Evrimsel bakış açısına göre bizler eşlerimizi içgüdüsel olarak soyumuzun devamı için seçiyoruz. Erkekler; güzel, alımlı, doğurgan kadınları tercih ederken kadınlar; erkeğin gücüne, sosyal statüsüne, daha ilkelce; avdan eve getirecekleri paya, güvenliğinin sağlanmasına bakıyorlar.
Ancak aslında bizler eş ararken içsel çatışmalarımızın etkisiyle bizi tamamlayacak, kendimizi yanında huzurlu hissettiğimiz, bir dizi olumlu kişilik özelliklerini kendinde toplamış son derece özgül bir eş arıyoruz.
Platonun aşka dair çıkarımını dikkate aldığımızda, insanoğlu ruhsal olarak yoksul ve noksan olduğunu kabul ediyor, bu yoksulluğumuzu sayesinde dindirebildiğimiz ve noksanlığımızı tamamlayabildiğimiz insanları hayatımıza alıyoruz.
Çevremizde oldukça sık duyduğumuz, işte tam aradığım erkek/kadın bu, beni tamamlayacak beni anlayacak daha iyi bir eş bulamazdım, cümleleri evliliğin ilk adım flört safhasındaki o derin hissiyatın belirtileri oluyorlar.
Peki bilinçaltı bunun neresinde?
Aslında evlilik, evliliğin ilk safhasındaki bu yoğun aşk ve tutku (tutku aşırı istek, aşırı özlem ve aşırı arzu olarak tanımlarsak), çocuklukta açılan ve bizi çok inciten o duygusal yaraların, almış olduğumuz hasarların iyileşmesi için zorunlu bir gereksinim.

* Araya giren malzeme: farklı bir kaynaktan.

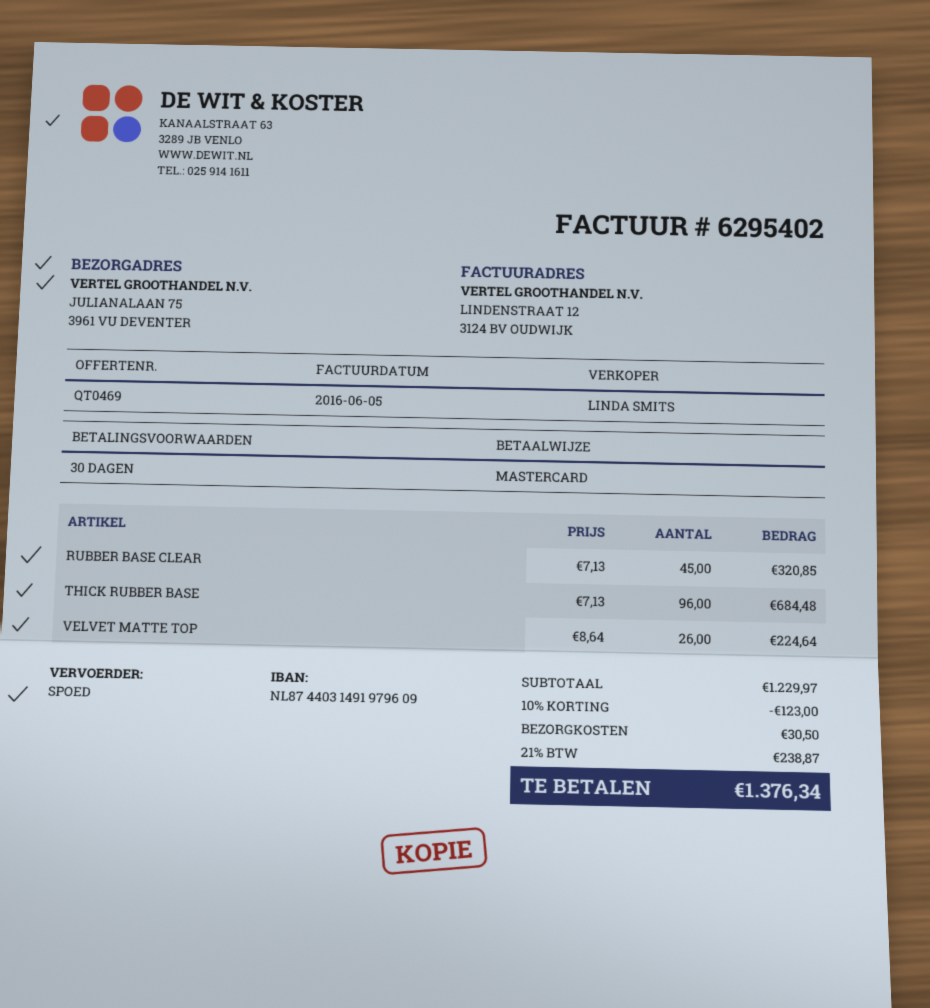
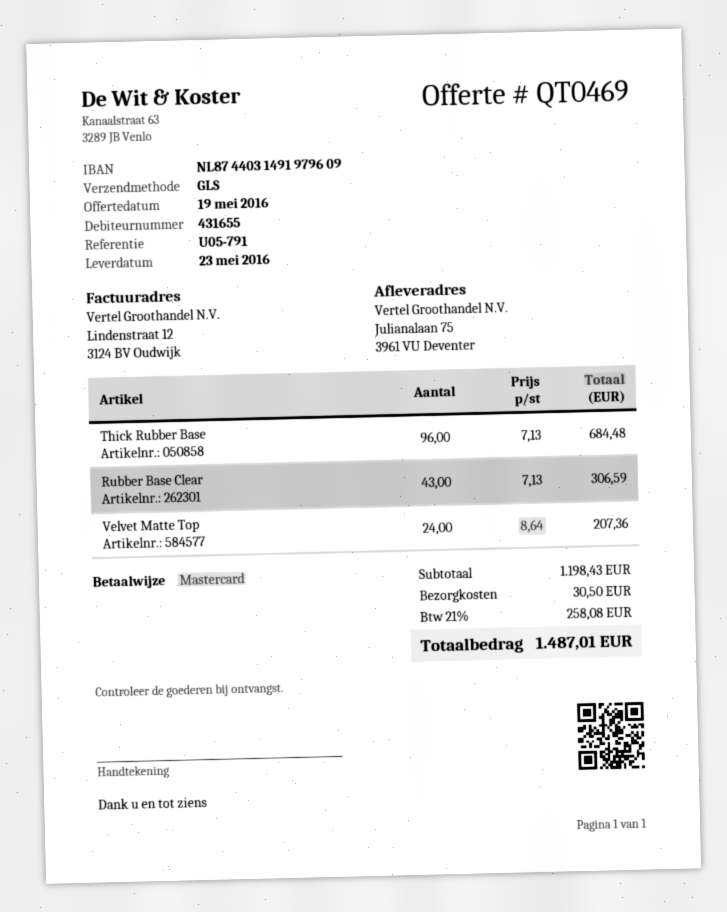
shipping method: express -> GLS
RUBBER BASE CLEAR: 45 x 7.13 = 320.85 -> 43 x 7.13 = 306.59
VELVET MATTE TOP: 26 x 8.64 = 224.64 -> 24 x 8.64 = 207.36
subtotal: 1229.97 -> 1198.43
discount: 10% = 123.00 -> none
tax: 21% = 238.87 -> 21% = 258.08
total: 1376.34 -> 1487.01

Kimi teorilere göre; eş seçiminde aradığımız şey bizi yetiştiren insanların baskın özellikleri oluyor. Yani milyonlarca potansiyel eş adayından o mükemmel yaradılışlı beynimiz, aşkın kimyasının devreye girmesi ve o elektrik meselesinin de olaya dahil olmasıyla ebeveynlerine en çok benzeyen insanları kendine partner seçiyor. Aslında mesele şu; bizler evlenilecek, neslimizi devam ettirecek, güvenliğimizi sağlayacak, bizi duygusal olarak tatmin edecek eşleri ararken, çocukluğumuzda bizde bir takım duygusal ve ruhsal yaralar açan ebeveynlerimize en çok benzeyen adayı seçerek bizi tamamlayıp bu hasarı tamir edip bizi iyi edecek ideal adayı seçiyoruz.

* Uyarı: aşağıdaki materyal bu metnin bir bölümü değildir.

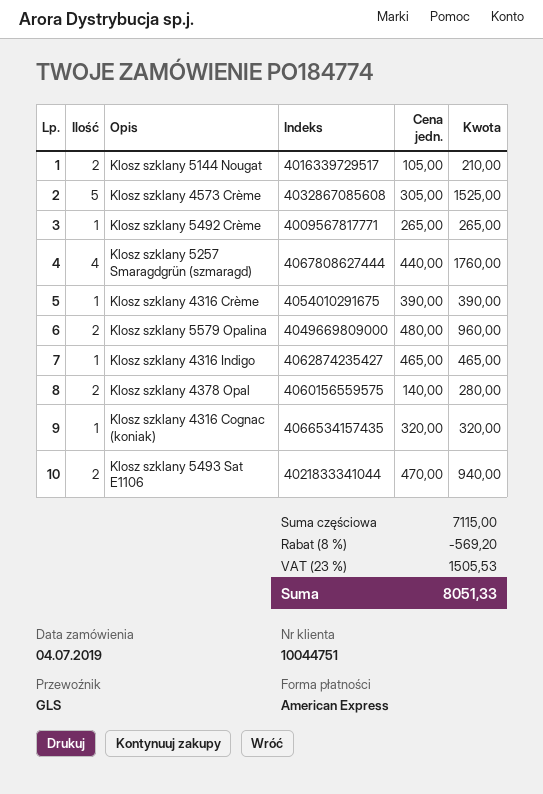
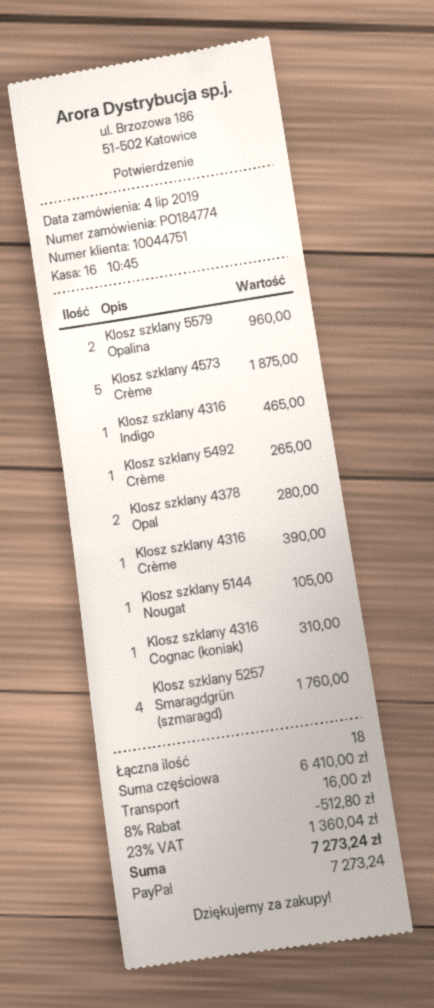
payment method: American Express -> PayPal
Klosz szklany 5144 Nougat: 2 for 210.00 -> 1 for 105.00
Klosz szklany 4573 Crème: 5 for 1525.00 -> 5 for 1875.00
Klosz szklany 4316 Cognac (koniak): 1 for 320.00 -> 1 for 310.00
Klosz szklany 5493 Sat E1106: 2 for 940.00 -> none
subtotal: 7115.00 -> 6410.00
discount: 8% = 569.20 -> 8% = 512.80
shipping: none -> 16.00
tax: 23% = 1505.53 -> 23% = 1360.04
total: 8051.33 -> 7273.24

Buradaki seçim kelimesi kasıtlı girişimlerden farklı olarak bilinçdışının doyurulmaya muhtaç gereksinimlerini bütünlüğe kavuşturma ihtiyacıdır.

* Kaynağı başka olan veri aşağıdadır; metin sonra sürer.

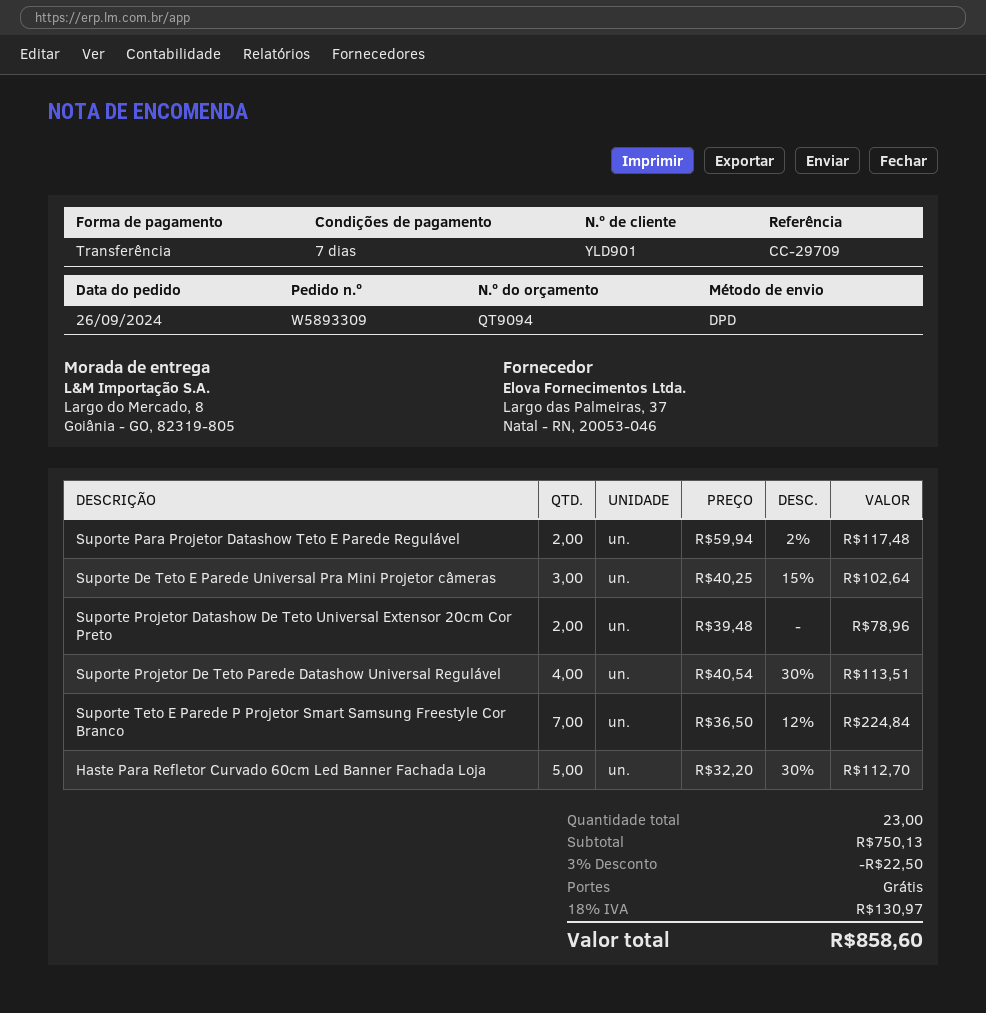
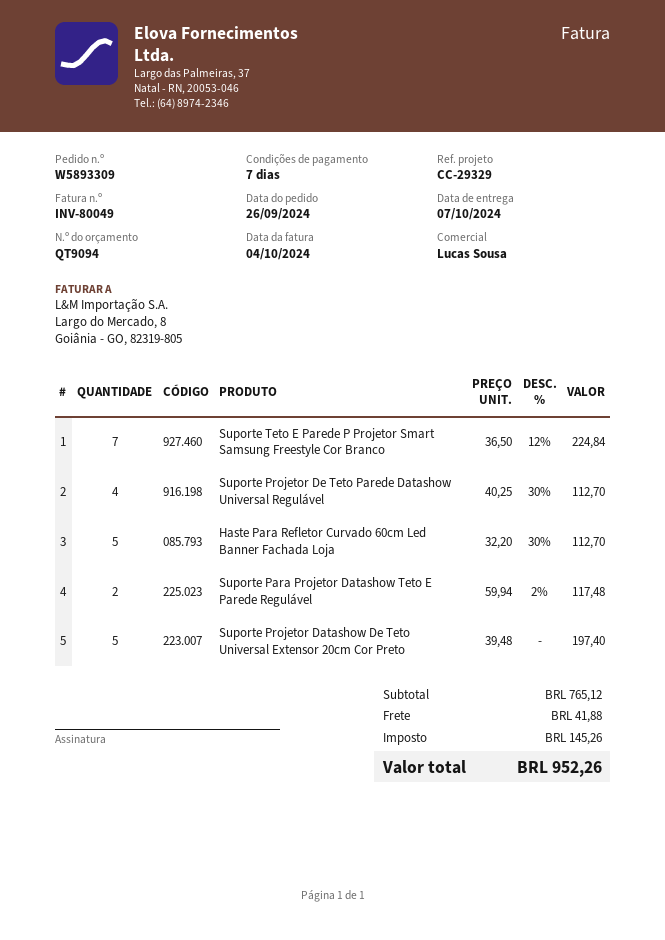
reference: CC-29709 -> CC-29329
Suporte De Teto E Parede Universal Pra Mini Projetor câmeras: 3 x 40.25 - 15% = 102.64 -> none
Suporte Projetor Datashow De Teto Universal Extensor 20cm Cor Preto: 2 x 39.48 = 78.96 -> 5 x 39.48 = 197.40
Suporte Projetor De Teto Parede Datashow Universal Regulável: 4 x 40.54 - 30% = 113.51 -> 4 x 40.25 - 30% = 112.70
subtotal: 750.13 -> 765.12
discount: 3% = 22.50 -> none
shipping: 0.00 -> 41.88
tax: 130.97 -> 145.26
total: 858.60 -> 952.26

Her birey çocukluk ya da erken çocukluk dönemlerinde farkında olmaksızın ebeveynlerinin yanlış müdahalelerine maruz kalabilir, yaralanır, incinir ve bu duygusal hasarlarla yetişkinlik dönemine adım atar. Yakın ilişkilerinde de ebeveynlerine benzeyen kişileri bularak bu yaraları iyileştirme imkanı tanırlar kendilerine.
İmago teorisidir bu; Her birey yaralarını saracak eşler arar.
Aşkın o büyüleyici romantik yeri birkaç yıl veya birkaç ay sonra ortadan kalktığı zaman kişi, eşinde çocukluk ihtiyaçlarını karşılamayan, ebeveynlerinin yaralar açan olumsuz özelliklerini görmeye başlar. Aslında hasarı iyileştirmek için bir araya gelen çiftler, olumsuz özelliklerle aynı yaraları tekrar kanattıklarında kavgalar başlar. Burada eşlere şekil verme, onları değiştirme çabası devreye girer.
Tedavi edilmeyi bekleyen çiftler büyük bir çıkmaza girer. Birbirlerine karşı çok acımasız sözler ile davranışlar sarfetmeye başlarlar. Ve evlendiğim adam/kadın bu değildi cümlelerini söylerler.
Aslında değişen eşler değil, eşlerin birbirlerine yükledikleri değerlerdir.
Bireyler ancak farklı fertler olduklarını kabul ettiklerinde bu çekişmeden kurtulup eşlerini kendilerine benzetmekten vazgeçebilirler.
Birbirlerinin farklılıklarını kabul eden bireyler, eşlerinin ebeveynlerine benzeyen olumlu özelliklerini dikkate alarak yaralarını iyileştirebilmeleri, aslında bilinçdışının onlara sunduğu bir imkan olacaktır.
Nasıl yapılacağını bildiklerinde eşlerin birbirini tedavi etmesi yeniden aşık olup ve hakettiği mutlu evliliği yaşaması mümkündür. Çift terapisi bu süreçte size yol gösterecektir.